Output voltage VL is compared, and if the voltage difference is within a predetermined value, the control voltage VC is initialized at the time of the second check. If the voltage difference is above the predetermined value, the developing device 10 is driven for a predetermined time and then the control voltage is controlled. It is also possible to perform the initial setting of VC.

[0021]

As described above, in the developing device of the present invention, when the developing device is newly loaded with the developer having the specified toner concentration, the first check time and the second check which are shorter than the predetermined stirring time are performed. The output voltage of the concentration sensor obtained at the time is compared with the output voltage of the concentration sensor, and if the difference is within a predetermined value, the control voltage of the concentration sensor is set at the second time. Since the control voltage is set, the variation of the toner concentration sensor is corrected, the toner concentration of the developer is always kept in an appropriate range, the recording image quality is maintained in good condition, and the developer of the developing device is replaced. The control voltage setting work done every
It has become possible to shorten it to nearly two.

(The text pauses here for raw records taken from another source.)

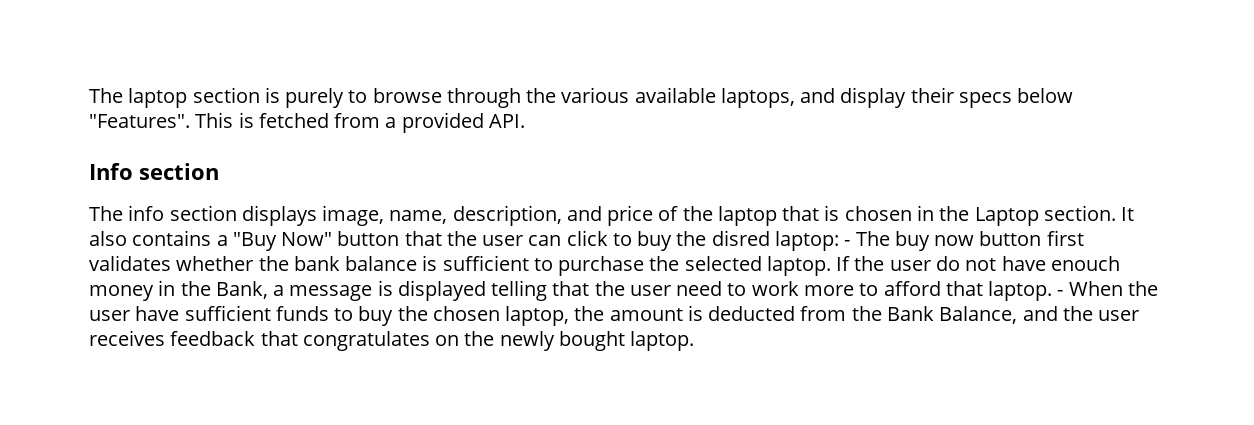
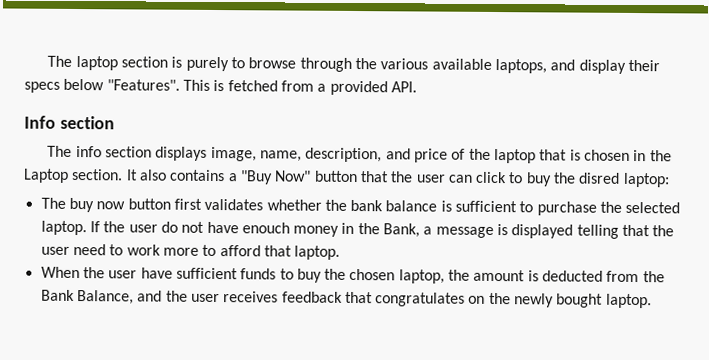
[844,240,851,246] - -> (670, 180) //
[1057,290,1064,296] - -> (341, 252) //

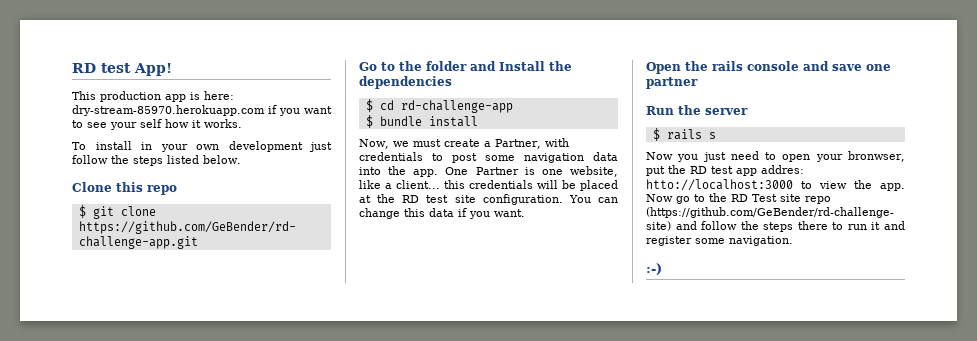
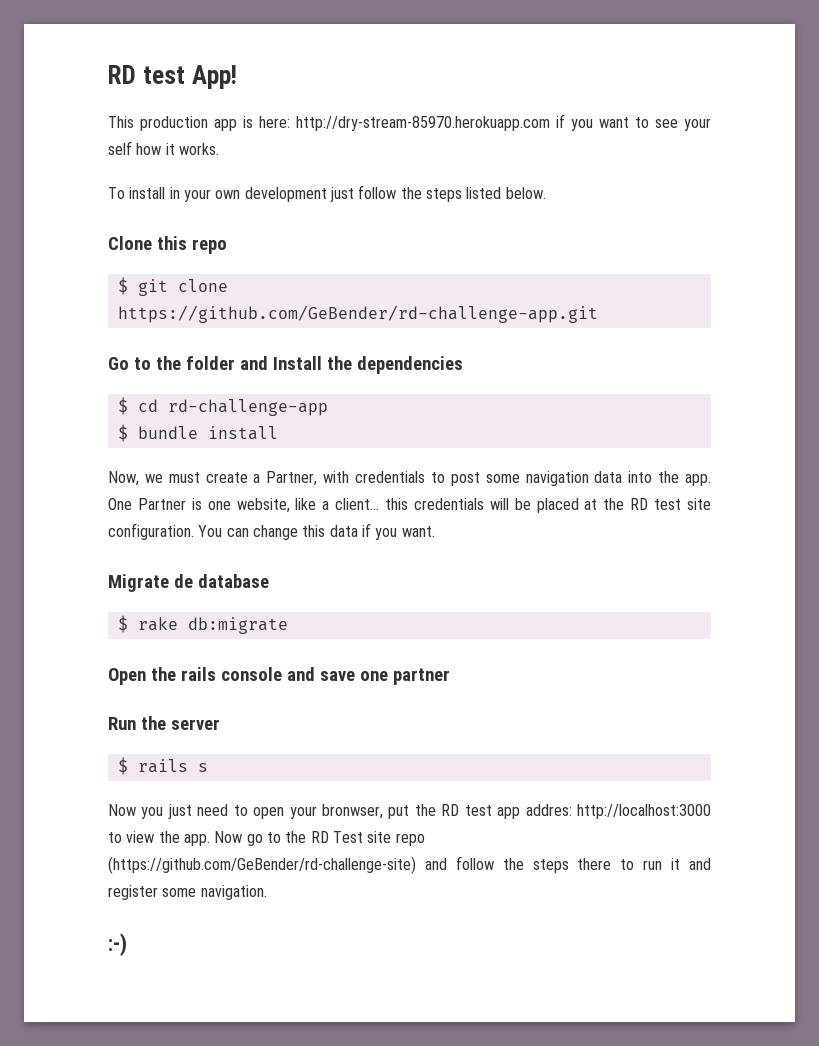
[72,105,265,116] dry-stream-85970.herokuapp.com -> [296,116,550,131] http://dry-stream-85970.herokuapp.com
(525, 213) none -> [108,574,269,592] [117,615,288,634] // Migrate de database // $ rake db:migrate
[646,179,793,191] htto://localhost:3000 -> [577,804,712,819] http://localhost:3000

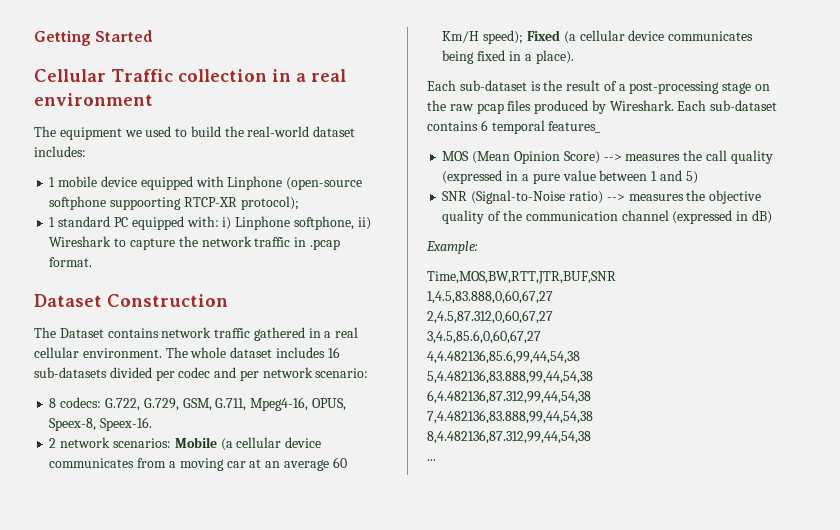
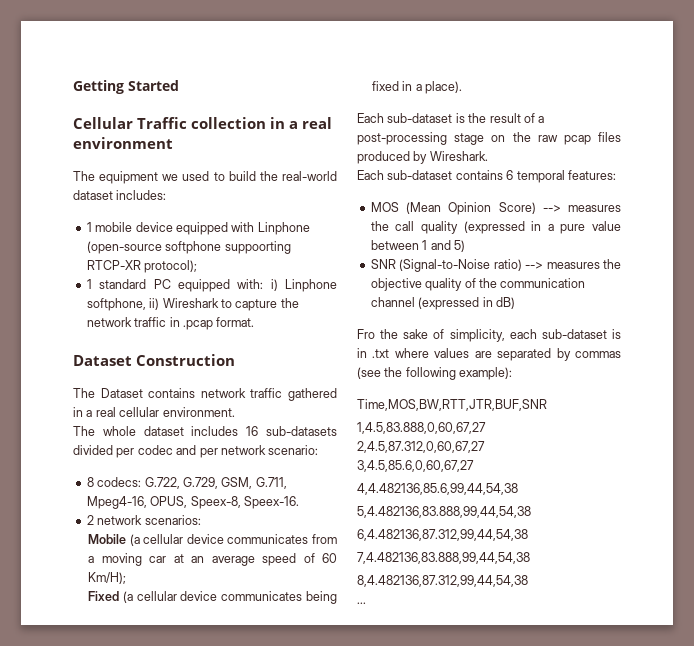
(162, 353) none -> (235, 412) //
(171, 443) none -> (201, 520) //
[332,457,347,468] [442,30,524,44] 60 Km/H speed); -> [262,553,337,566] [88,572,127,584] speed of 60 Km/H); //
(674, 105) none -> (488, 156) //
[548,121,602,133] features_ -> [567,170,616,180] features:
[426,241,478,254] Example: -> [357,329,621,342] [357,348,621,361] [357,367,513,380] Fro the sake of simplicity, each sub-dataset is in .txt where values are separated by commas (see the following example):

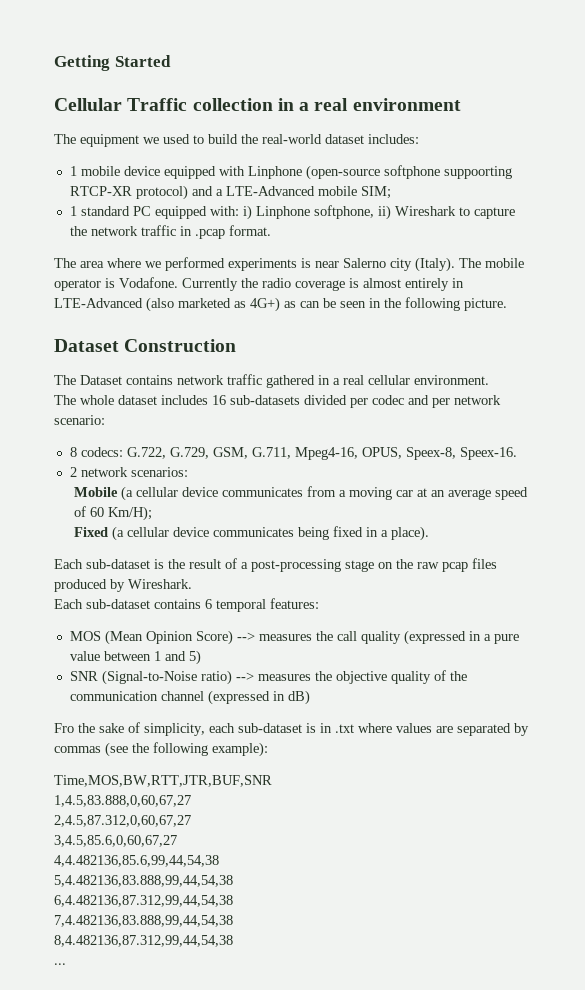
[144,260,198,273] protocol); -> [135,185,391,200] protocol) and a LTE-Advanced mobile SIM;
(255, 322) none -> [54,257,524,272] [54,277,464,291] [54,297,507,312] // The area where we performed experiments is near Salerno city (Italy). The mobile operator is Vodafone. Currently the radio coverage is almost entirely in LTE-Advanced (also marketed as 4G+) as can be seen in the following picture.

[Brief description of drawings]

FIG. 1 is a circuit diagram showing an example of a control circuit of the present invention.

FIG. 2 is a cross-sectional view showing a developing device which is an embodiment of the present invention.

FIG. 3 is a graph showing changes in the output voltage of the concentration sensor due to stirring of a new developer.

FIG. 4 is a graph showing the relationship between the control voltage of the density sensor and the output voltage.

[Explanation of symbols]

 6 Photoconductor drum 10 Developing device 30 CPU 31 Initial setting button 33 Density sensor (L-type toner density sensor) 35 Toner replenishing means 36 Toner replenishing motor 37 Toner replenishing motor drive circuit 38 DC power supply 39 Semi-fixed resistance

Claims (1)

[Claims] 1. A developing device for controlling the toner concentration of a developer, comprising a toner concentration sensor for detecting a change in magnetic permeability of a two-component developer comprising toner and carrier to detect the toner concentration of the developer. When a new developer is loaded in the developing device, the developing device is driven for a predetermined time, and the output of the toner concentration sensor at the first check time and the second check time shorter than the predetermined time is compared. If the difference is within a predetermined value, the control voltage of the toner concentration sensor is initialized at the time of the second check, and if the difference is more than the predetermined value, the control voltage is initialized after driving for the predetermined time. And developing device.